Within this framework, we propose the usage of a new huge dataset, the MIVIA Age Dataset, and we restrict the competition to methods based on a single neural network. Having a wide dataset, the participants are free to propose novel DCNN architectures or to define innovative training procedures for standard DCNN architectures.

### Dataset

The MIVIA Age Dataset is composed of 575.073 images of more than 9.000 identities, got at different ages.

They have been extracted from the VGGFace2 dataset and annotated with age by means of a knowledge distillation technique, making the dataset very heterogeneous in terms of face size, illumination conditions, facial pose, gender and ethnicity.

The distribution of the dataset samples over the age is depicted on the left. Each image of the dataset contains a single face, already cropped.

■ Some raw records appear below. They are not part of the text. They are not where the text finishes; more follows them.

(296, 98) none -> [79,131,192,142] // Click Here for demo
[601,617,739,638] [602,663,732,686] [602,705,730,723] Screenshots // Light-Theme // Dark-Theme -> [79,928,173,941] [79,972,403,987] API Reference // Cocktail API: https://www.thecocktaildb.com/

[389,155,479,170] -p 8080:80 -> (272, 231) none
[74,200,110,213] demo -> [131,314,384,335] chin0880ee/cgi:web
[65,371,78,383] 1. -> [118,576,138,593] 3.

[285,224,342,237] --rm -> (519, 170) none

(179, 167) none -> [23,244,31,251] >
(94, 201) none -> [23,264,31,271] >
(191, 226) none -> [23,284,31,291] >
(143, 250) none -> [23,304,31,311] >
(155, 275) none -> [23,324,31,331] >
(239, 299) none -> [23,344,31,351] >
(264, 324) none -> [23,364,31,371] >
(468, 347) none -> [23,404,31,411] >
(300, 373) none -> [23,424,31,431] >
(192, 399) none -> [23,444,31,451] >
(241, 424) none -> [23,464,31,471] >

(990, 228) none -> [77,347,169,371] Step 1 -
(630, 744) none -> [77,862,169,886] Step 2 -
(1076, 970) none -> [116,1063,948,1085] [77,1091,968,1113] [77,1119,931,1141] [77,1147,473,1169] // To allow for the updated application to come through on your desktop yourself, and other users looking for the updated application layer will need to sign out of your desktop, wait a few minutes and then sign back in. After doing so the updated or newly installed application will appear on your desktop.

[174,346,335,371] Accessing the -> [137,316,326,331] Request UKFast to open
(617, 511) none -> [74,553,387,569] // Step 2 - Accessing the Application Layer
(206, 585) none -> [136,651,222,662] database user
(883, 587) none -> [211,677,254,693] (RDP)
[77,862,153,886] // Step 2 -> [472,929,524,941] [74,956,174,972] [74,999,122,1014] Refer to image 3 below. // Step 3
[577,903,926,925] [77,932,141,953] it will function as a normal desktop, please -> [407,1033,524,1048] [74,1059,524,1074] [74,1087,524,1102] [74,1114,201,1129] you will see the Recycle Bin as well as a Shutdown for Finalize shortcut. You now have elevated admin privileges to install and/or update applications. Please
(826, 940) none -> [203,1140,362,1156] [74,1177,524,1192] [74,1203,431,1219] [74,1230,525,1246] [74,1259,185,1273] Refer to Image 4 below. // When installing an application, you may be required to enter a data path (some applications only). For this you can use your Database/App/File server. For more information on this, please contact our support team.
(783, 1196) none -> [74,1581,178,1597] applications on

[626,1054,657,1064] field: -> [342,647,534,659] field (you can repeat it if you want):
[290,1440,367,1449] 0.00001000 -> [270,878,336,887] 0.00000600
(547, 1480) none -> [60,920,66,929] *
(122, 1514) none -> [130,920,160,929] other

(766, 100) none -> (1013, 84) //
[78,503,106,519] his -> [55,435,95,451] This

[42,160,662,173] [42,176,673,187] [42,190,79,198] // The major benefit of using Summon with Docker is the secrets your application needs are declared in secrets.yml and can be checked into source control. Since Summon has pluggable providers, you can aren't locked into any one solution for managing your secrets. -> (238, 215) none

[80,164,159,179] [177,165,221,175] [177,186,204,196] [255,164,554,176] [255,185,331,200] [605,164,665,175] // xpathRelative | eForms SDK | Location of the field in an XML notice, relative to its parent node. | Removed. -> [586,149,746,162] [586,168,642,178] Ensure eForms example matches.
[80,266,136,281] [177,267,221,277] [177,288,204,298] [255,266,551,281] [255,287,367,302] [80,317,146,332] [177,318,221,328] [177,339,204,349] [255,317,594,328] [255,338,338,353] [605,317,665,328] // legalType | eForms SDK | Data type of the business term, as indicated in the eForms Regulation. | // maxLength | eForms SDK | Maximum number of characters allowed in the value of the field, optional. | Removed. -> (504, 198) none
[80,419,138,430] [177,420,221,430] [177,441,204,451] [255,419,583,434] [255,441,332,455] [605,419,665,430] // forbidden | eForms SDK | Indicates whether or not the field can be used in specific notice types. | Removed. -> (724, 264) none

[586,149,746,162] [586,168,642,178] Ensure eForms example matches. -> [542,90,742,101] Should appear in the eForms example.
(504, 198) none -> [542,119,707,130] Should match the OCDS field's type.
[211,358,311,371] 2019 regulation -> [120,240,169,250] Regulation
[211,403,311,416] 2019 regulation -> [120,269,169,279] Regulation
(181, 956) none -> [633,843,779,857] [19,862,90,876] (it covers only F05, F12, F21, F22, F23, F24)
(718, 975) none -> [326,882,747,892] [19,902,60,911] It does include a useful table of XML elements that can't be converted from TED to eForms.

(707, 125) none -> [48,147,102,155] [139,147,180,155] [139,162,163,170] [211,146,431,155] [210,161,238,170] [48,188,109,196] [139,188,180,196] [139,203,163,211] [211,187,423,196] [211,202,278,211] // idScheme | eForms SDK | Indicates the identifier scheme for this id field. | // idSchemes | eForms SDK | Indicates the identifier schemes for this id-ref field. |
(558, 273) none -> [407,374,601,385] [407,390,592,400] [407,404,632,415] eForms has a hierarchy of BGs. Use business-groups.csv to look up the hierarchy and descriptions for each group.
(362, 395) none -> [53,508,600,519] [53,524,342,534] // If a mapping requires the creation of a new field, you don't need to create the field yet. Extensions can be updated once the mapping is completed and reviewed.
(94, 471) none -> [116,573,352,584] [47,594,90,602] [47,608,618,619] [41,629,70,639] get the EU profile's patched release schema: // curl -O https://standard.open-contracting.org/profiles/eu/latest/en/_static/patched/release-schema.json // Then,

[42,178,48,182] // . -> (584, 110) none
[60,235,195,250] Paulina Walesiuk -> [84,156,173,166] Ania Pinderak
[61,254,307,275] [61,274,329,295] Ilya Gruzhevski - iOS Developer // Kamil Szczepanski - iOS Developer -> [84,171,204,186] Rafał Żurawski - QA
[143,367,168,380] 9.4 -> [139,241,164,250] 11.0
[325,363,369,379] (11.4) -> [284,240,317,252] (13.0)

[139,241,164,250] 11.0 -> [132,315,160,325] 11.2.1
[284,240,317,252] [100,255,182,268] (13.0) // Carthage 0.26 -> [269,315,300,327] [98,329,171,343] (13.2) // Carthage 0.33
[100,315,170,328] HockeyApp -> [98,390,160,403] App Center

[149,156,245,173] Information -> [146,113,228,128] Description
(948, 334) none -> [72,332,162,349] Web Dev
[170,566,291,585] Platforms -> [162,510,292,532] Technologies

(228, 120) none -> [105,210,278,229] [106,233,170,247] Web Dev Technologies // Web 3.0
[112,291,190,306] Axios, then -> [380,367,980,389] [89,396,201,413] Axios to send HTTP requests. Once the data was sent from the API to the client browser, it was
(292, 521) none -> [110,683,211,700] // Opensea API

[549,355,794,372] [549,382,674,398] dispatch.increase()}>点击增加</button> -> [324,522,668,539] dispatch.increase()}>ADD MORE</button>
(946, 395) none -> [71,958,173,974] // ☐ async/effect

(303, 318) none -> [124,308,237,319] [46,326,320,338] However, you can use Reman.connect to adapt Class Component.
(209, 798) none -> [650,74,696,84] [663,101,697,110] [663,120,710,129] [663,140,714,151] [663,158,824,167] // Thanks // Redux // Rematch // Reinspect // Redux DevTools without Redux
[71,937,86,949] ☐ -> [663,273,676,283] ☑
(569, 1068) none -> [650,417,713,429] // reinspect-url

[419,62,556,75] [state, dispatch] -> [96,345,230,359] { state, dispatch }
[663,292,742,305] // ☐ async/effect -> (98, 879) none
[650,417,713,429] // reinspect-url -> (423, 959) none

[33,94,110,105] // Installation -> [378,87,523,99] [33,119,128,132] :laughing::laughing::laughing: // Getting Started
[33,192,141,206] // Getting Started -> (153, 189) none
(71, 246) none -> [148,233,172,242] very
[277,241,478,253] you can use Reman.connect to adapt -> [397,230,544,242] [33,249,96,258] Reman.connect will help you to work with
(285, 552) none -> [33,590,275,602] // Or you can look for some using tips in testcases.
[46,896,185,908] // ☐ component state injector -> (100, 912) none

We make available to the participants an archive with all the training samples and a CSV file with the age annotations.

### Evaluation protocol

The methods proposed by the participants, trained on the set provided for the competition, will be evaluated in terms of accuracy and regularity on a private test set; an index called Age Accuracy and Regularity $AAR$ is introduced for taking into account accuracy and regularity in a single performance index.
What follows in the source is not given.